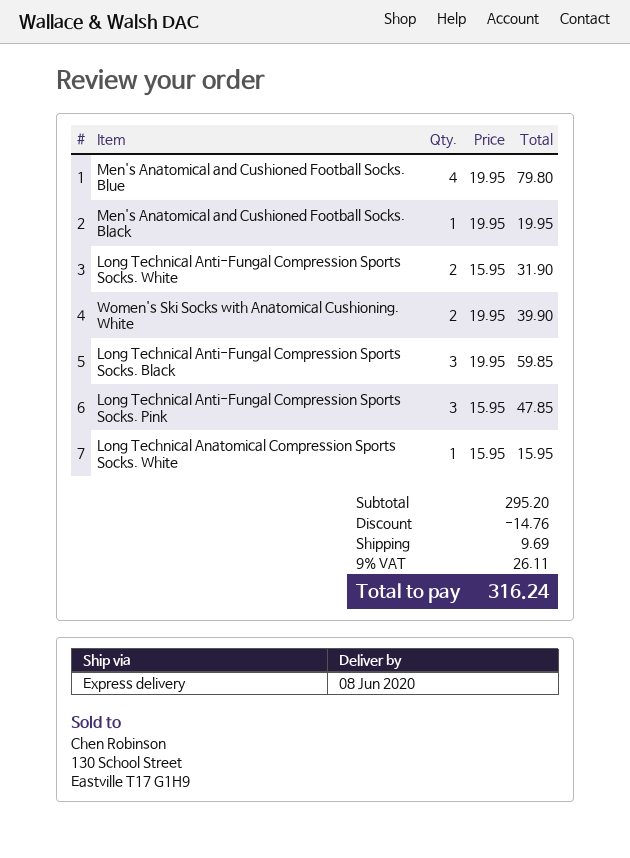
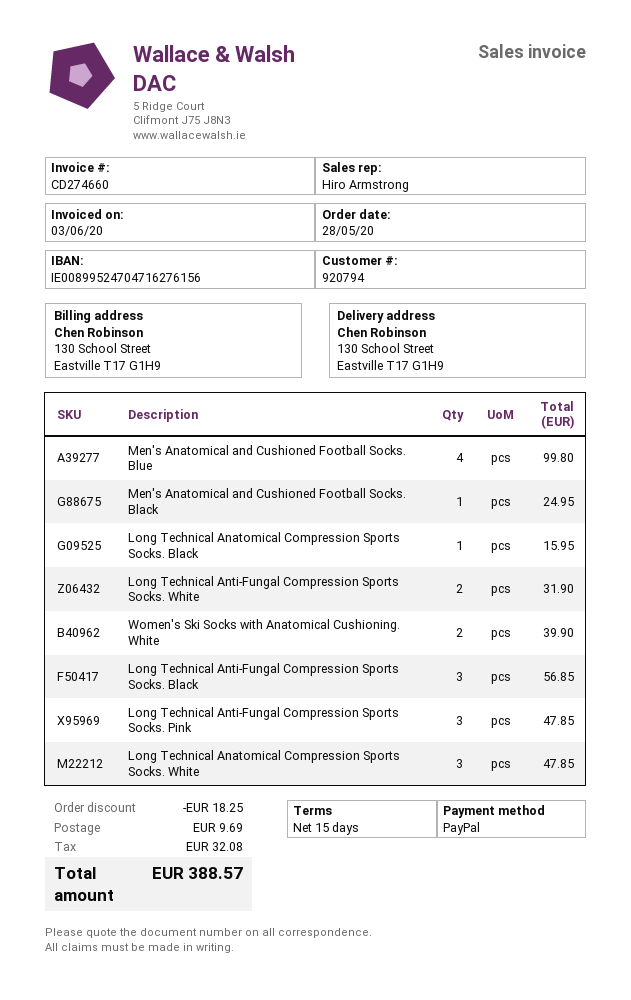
Men's Anatomical and Cushioned Football Socks. Blue: 4 for 79.80 -> 4 for 99.80
Men's Anatomical and Cushioned Football Socks. Black: 1 for 19.95 -> 1 for 24.95
Long Technical Anti-Fungal Compression Sports Socks. Black: 3 for 59.85 -> 3 for 56.85
Long Technical Anatomical Compression Sports Socks. White: 1 for 15.95 -> 3 for 47.85
Long Technical Anatomical Compression Sports Socks. Black: none -> 1 for 15.95
discount: 14.76 -> 18.25
tax: 26.11 -> 32.08
total: 316.24 -> 388.57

→ **Assigned task**
Images are to be omitted; repeat the remaining data above exactly.

→ **Completed exercise**
Men's Anatomical and Cushioned Football Socks. Blue: 4 for 79.80 -> 4 for 99.80
Men's Anatomical and Cushioned Football Socks. Black: 1 for 19.95 -> 1 for 24.95
Long Technical Anti-Fungal Compression Sports Socks. Black: 3 for 59.85 -> 3 for 56.85
Long Technical Anatomical Compression Sports Socks. White: 1 for 15.95 -> 3 for 47.85
Long Technical Anatomical Compression Sports Socks. Black: none -> 1 for 15.95
discount: 14.76 -> 18.25
tax: 26.11 -> 32.08
total: 316.24 -> 388.57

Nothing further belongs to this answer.